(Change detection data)
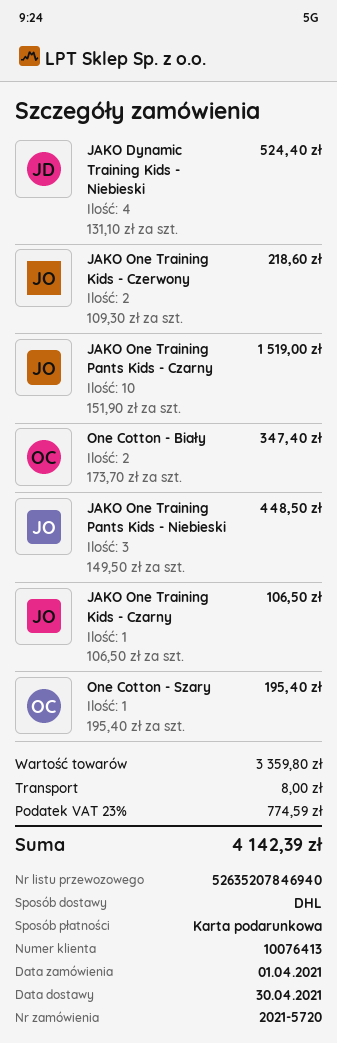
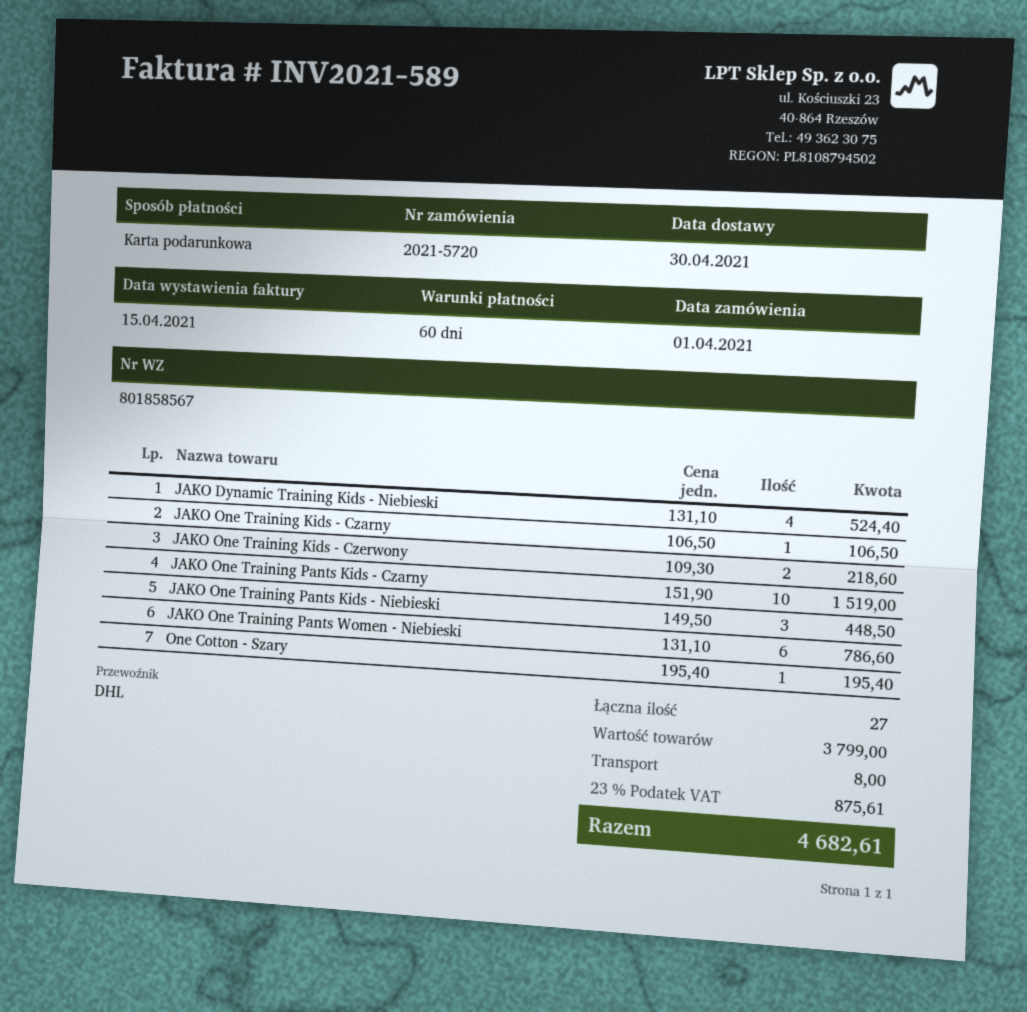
One Cotton - Biały: 2 x 173.70 = 347.40 -> none
JAKO One Training Pants Women - Niebieski: none -> 6 x 131.10 = 786.60
subtotal: 3359.80 -> 3799.00
tax: 23% = 774.59 -> 23% = 875.61
total: 4142.39 -> 4682.61

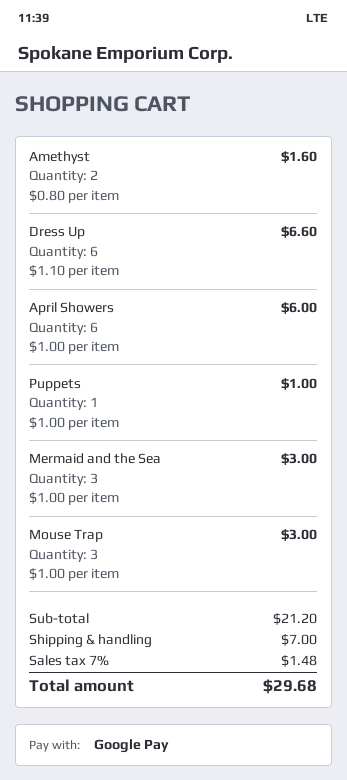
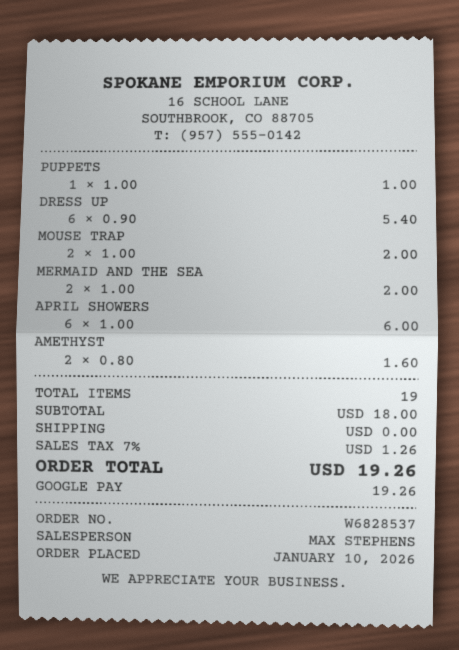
Dress Up: 6 x 1.10 = 6.60 -> 6 x 0.90 = 5.40
Mermaid and the Sea: 3 x 1.00 = 3.00 -> 2 x 1.00 = 2.00
Mouse Trap: 3 x 1.00 = 3.00 -> 2 x 1.00 = 2.00
subtotal: 21.20 -> 18.00
shipping: 7.00 -> 0.00
tax: 7% = 1.48 -> 7% = 1.26
total: 29.68 -> 19.26

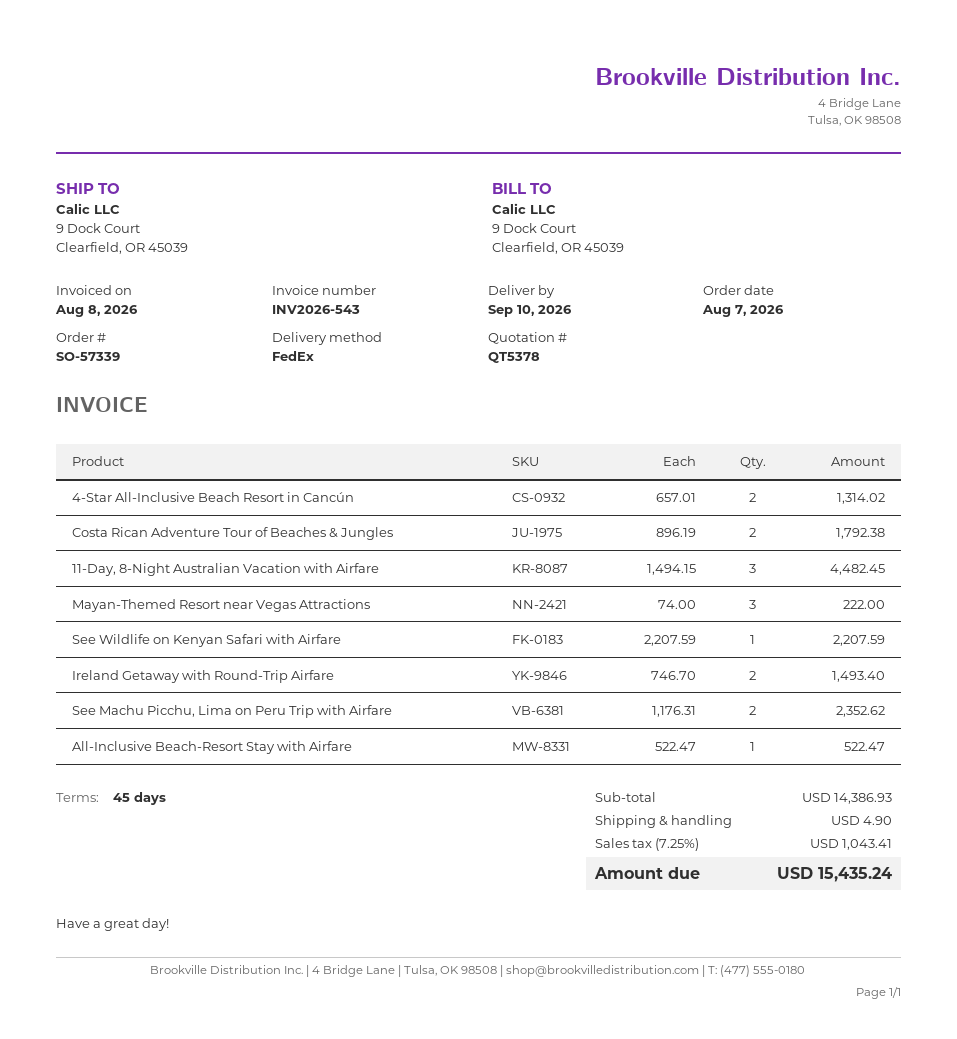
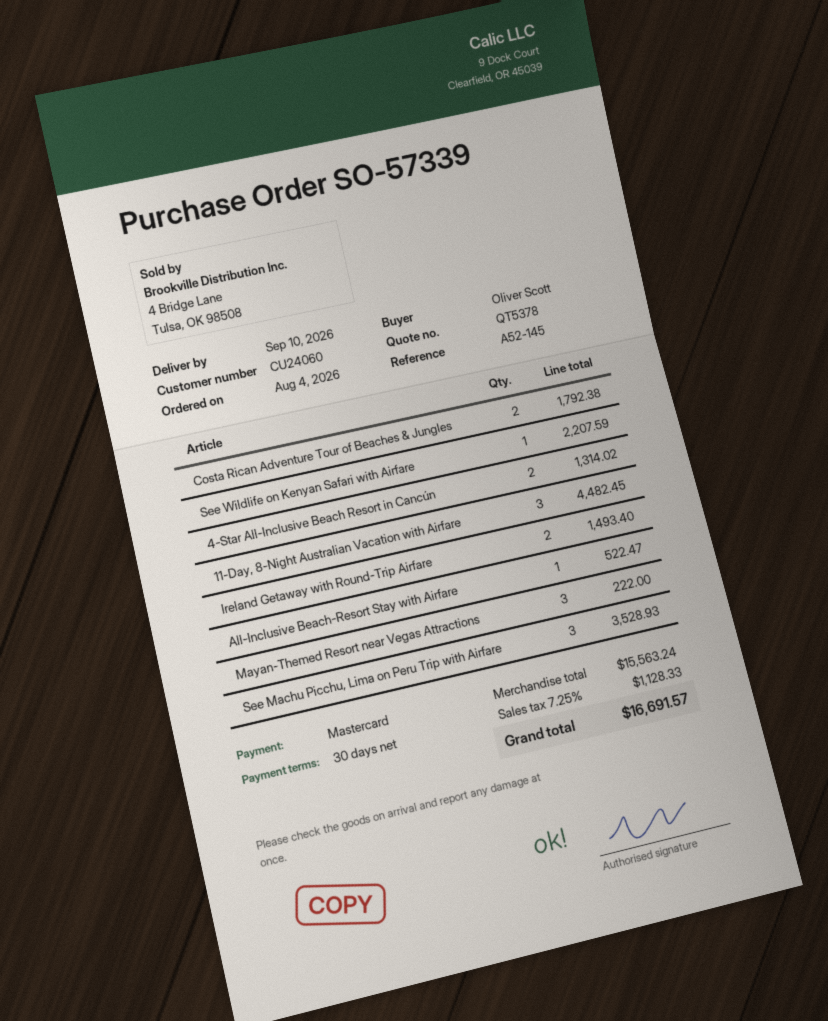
order date: 2026-08-07 -> 2026-08-04
payment terms: 45 days -> 30 days
See Machu Picchu, Lima on Peru Trip with Airfare: 2 for 2352.62 -> 3 for 3528.93
subtotal: 14386.93 -> 15563.24
shipping: 4.90 -> none
tax: 7.25% = 1043.41 -> 7.25% = 1128.33
total: 15435.24 -> 16691.57

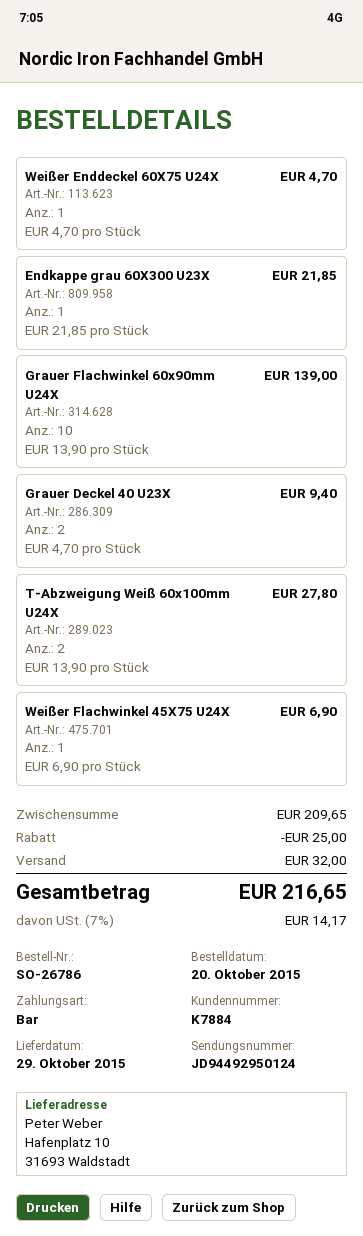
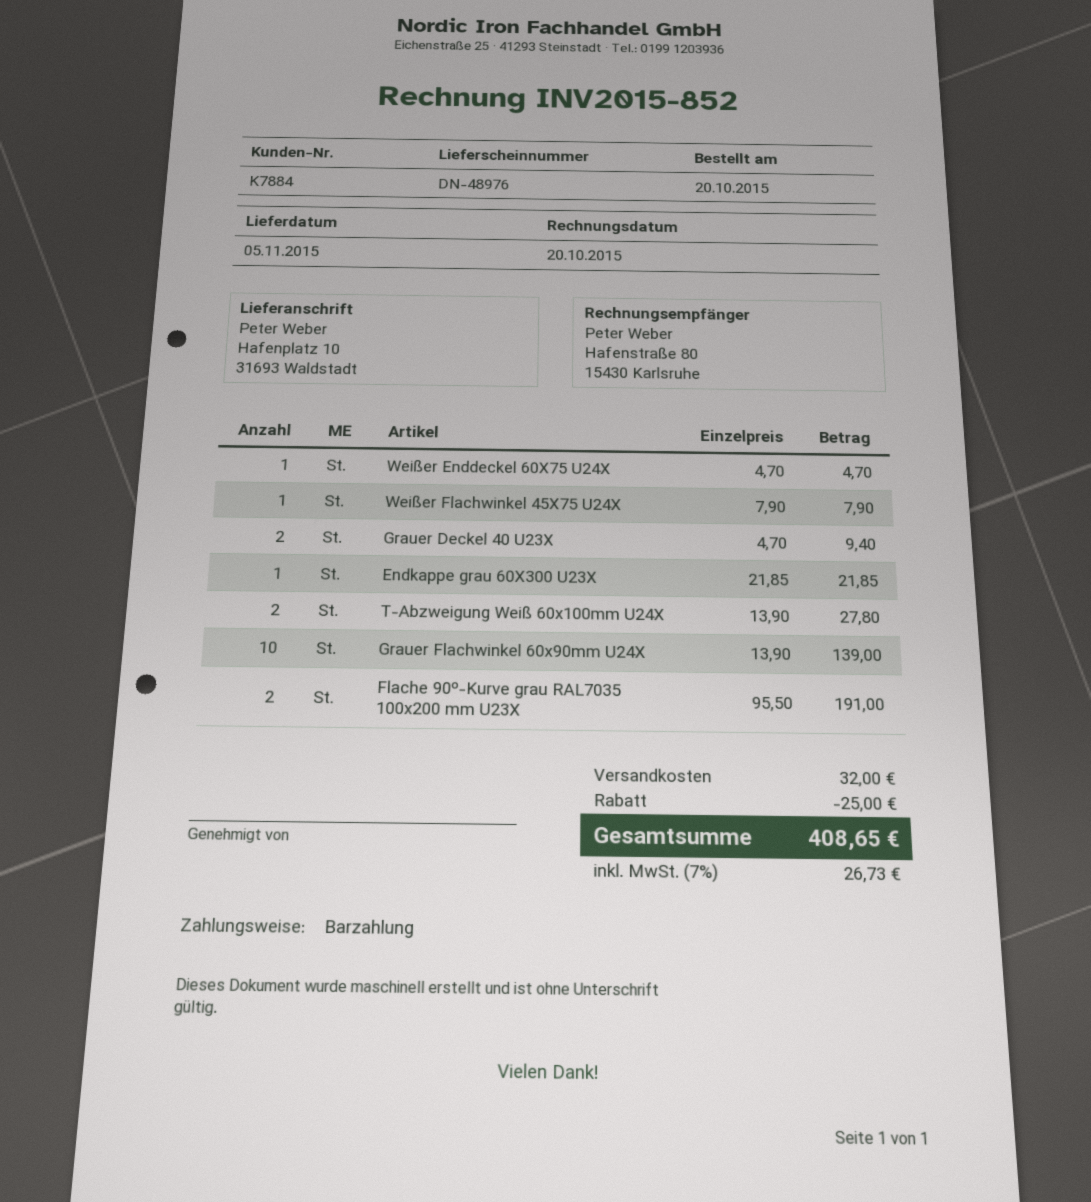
delivery date: 2015-10-29 -> 2015-11-05
Weißer Flachwinkel 45X75 U24X: 1 x 6.90 = 6.90 -> 1 x 7.90 = 7.90
Flache 90º-Kurve grau RAL7035 100x200 mm U23X: none -> 2 x 95.50 = 191.00
tax: 7% = 14.17 -> 7% = 26.73
total: 216.65 -> 408.65

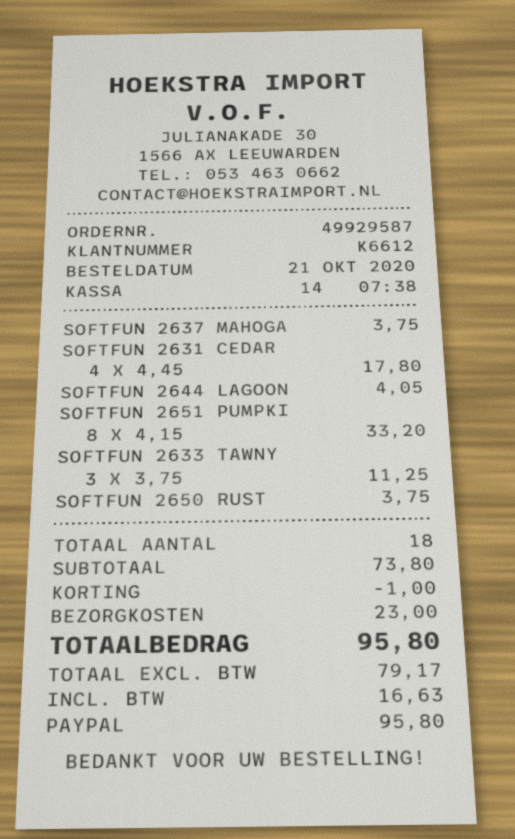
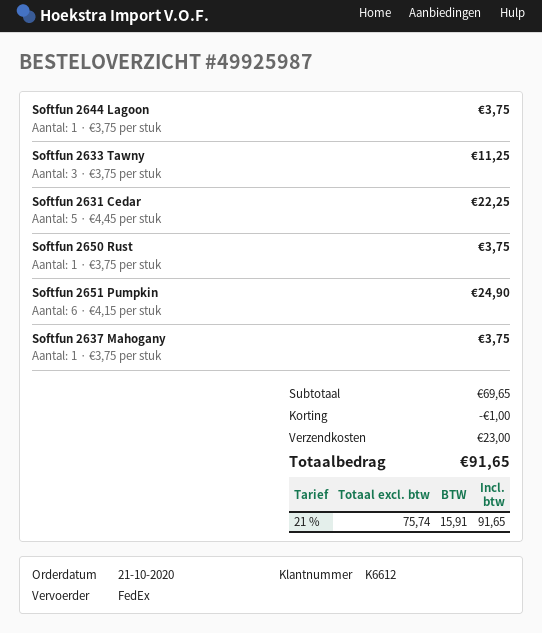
order number: 49929587 -> 49925987
SOFTFUN 2631 CEDAR: 4 x 4.45 = 17.80 -> 5 x 4.45 = 22.25
SOFTFUN 2644 LAGOON: 1 x 4.05 = 4.05 -> 1 x 3.75 = 3.75
SOFTFUN 2651 PUMPKI: 8 x 4.15 = 33.20 -> 6 x 4.15 = 24.90
subtotal: 73.80 -> 69.65
net: 79.17 -> 75.74
tax: 16.63 -> 15.91
total: 95.80 -> 91.65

- EXERCISE DESCRIPTION: On how many lines of the data does the word "none" appear? Only the number is wanted.

- ANSWER TO THIS EXERCISE: 4